News & Events
Girls speak out about boys in changerooms
Teenage girls who were told to go elsewhere if they objected to a male in their changerooms have joined together to speak out about the oppression they have faced at a school in Vermont. They now face the possibility of punishment for doing so.
The Randolph Union High School girls volleyball team were forced to share a changeroom with a male who said he is a girl. The school officials backed the boy, disregarding the girl’s sex-based rights.
School Superintendent Layne Millington is reportedly more upset about the pushback the trans student received than the girls being forced to share their private space with a male. The girls are upset that their feelings, dignity and privacy are being compromised for the sake of the boy’s feelings.
A male was in our locker room when volleyball girls were trying to get changed,” said Blake. “And after I asked him to leave, he didn’t, and later looked over at girls with their shirts off. And it made many people uncomfortable and feel violated.
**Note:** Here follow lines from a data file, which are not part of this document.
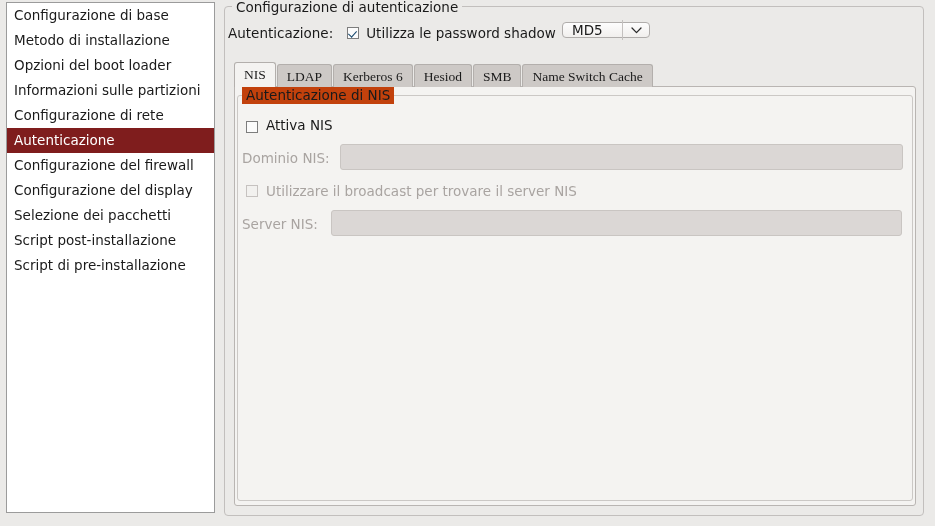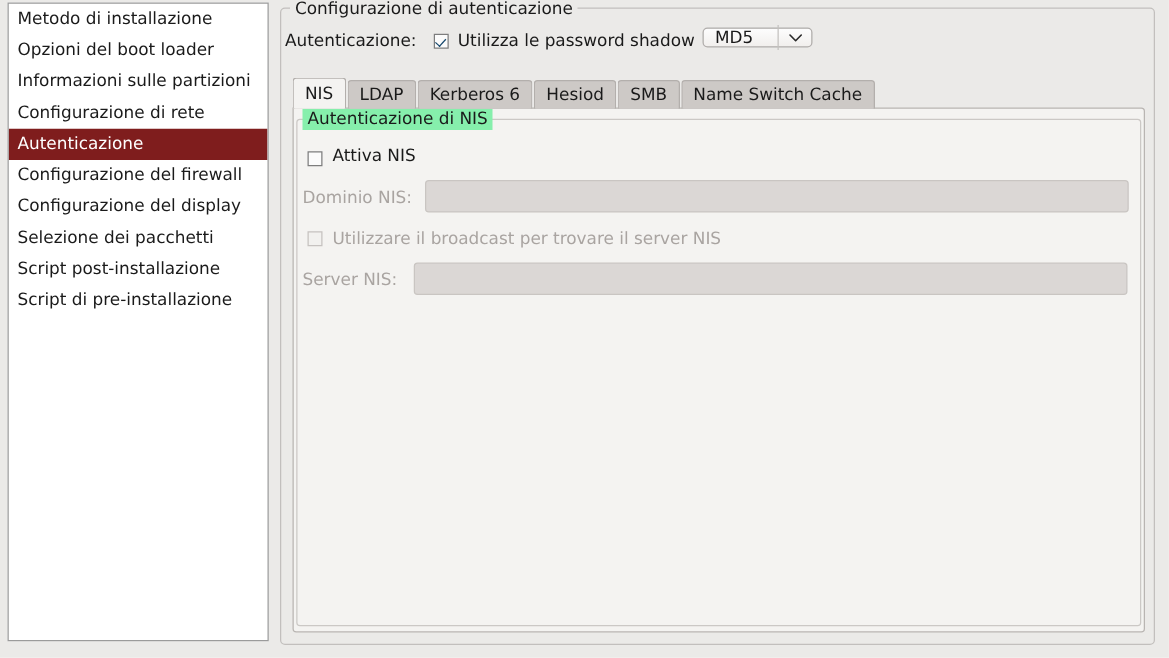--- a/index.html
+++ b/index.html
@@ -270,6 +270,9 @@
 <body>
 
 <div id="sidebar">
+  <div class="side-item">
+    <span>Configurazione di base</span>
+  </div>
   <div class="side-item">
     <span>Metodo di installazione</span>
   </div>

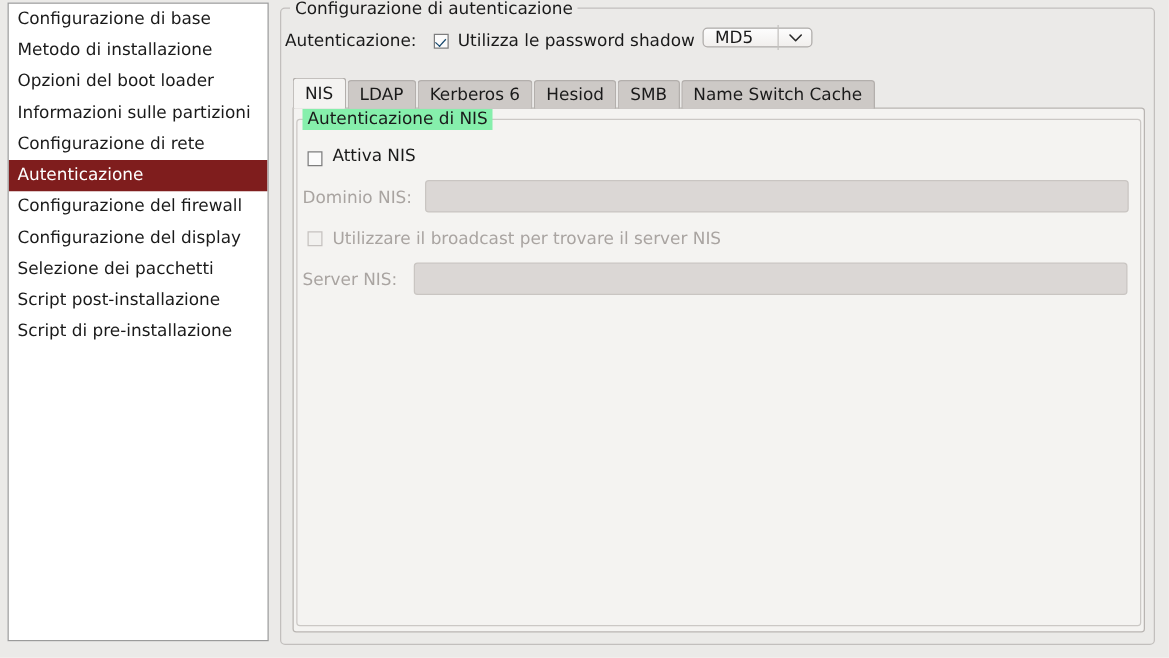--- a/index.html
+++ b/index.html
@@ -158,6 +158,7 @@
     display: flex;
     align-items: flex-end;
     z-index: 3;
+    font-family: Liberation Serif, serif;
   }
   .tab {
     height: 23px;

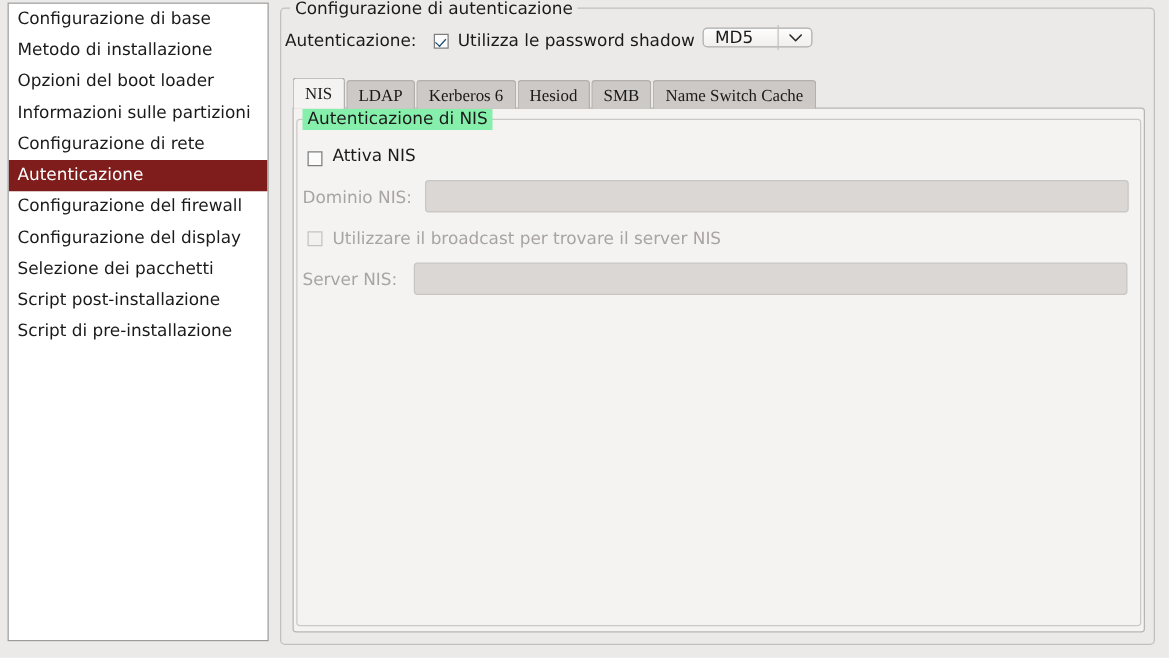--- a/index.html
+++ b/index.html
@@ -213,7 +213,7 @@
     height: 17px;
     line-height: 17px;
     padding: 0 4px;
-    background: #86efac;
+    background: #c2410c;
     font-size: 13.5px;
     color: #1a1a1a;
     white-space: nowrap;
And I left as soon as I could in a panic.”
“It’s not fully the trans student’s fault,” she added. “It is much more the school board’s fault and they’re failing everyone. Not just the volleyball team, not the transgender student. They did nothing to help this situation. They still aren’t. They just want people to be in trouble and they’re not trying to help make a change.”
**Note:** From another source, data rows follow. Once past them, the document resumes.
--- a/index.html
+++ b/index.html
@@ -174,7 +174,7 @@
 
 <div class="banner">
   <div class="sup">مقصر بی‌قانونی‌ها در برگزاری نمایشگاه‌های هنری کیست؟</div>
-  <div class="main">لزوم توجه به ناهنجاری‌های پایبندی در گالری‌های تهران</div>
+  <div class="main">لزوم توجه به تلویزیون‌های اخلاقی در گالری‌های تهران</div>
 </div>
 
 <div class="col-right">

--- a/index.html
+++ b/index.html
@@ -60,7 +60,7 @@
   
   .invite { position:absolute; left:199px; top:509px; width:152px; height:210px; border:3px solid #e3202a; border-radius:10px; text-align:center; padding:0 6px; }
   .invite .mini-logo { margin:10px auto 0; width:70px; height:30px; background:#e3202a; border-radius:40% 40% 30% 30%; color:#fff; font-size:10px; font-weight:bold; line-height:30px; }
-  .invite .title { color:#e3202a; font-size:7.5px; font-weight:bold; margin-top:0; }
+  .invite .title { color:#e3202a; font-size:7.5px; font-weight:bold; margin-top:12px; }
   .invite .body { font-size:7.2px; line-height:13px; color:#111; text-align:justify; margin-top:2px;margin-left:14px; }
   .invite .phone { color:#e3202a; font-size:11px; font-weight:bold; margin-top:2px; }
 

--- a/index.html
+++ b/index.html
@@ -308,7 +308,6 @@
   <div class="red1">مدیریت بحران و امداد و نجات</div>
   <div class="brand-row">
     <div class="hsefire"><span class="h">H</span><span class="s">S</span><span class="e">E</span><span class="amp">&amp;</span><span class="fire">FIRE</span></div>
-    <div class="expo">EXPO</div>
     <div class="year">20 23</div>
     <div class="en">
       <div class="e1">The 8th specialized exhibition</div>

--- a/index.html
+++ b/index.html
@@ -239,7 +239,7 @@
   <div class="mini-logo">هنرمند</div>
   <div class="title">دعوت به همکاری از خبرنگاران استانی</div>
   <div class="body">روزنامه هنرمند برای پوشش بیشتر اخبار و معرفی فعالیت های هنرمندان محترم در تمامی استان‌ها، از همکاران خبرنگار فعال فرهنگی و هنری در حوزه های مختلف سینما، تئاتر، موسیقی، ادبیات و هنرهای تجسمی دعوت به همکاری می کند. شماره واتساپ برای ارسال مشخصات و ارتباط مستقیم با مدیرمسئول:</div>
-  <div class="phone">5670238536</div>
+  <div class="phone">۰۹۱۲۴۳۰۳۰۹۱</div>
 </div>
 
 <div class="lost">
“I don’t want other girls to have to feel uncomfortable about it,” the high school student added. “I think everyone should be able to just get changed in a locker room that they were born as. If you were born a girl, you can go in the girls’ locker room, get out when you’re done. It should be simple and it’s not anymore.”
The almost 10 minute mini-documentary is moving and compelling. The girls express that the boy has more rights than the girls when it comes to changerooms. None of them regret challenging this policy and hope it will have a lasting impact on debate and policy.
Kirralie Smith, spokeswoman for Binary, commended the girls and their families.
“In this day and age of cancel culture and intimidation, it is very brave for these girls to speak out,” she said.
“It is the right thing to do.
“Unless others join the fight and add their voices to the mix, more girls will suffer a loss of rights, dignity and privacy.
“This is not about feelings, it is about facts and sex-based rights.”
Do you like this page?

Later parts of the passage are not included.